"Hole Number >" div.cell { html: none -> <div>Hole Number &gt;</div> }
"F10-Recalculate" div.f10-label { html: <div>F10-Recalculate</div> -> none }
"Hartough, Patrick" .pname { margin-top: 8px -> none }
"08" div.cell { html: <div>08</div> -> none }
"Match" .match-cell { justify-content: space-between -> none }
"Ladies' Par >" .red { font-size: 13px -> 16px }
********************
* The problem *
Extract all lines from the data in which "html" is found.

* Exercise result *
"Hole Number >" div.cell { html: none -> <div>Hole Number &gt;</div> }
"F10-Recalculate" div.f10-label { html: <div>F10-Recalculate</div> -> none }
"08" div.cell { html: <div>08</div> -> none }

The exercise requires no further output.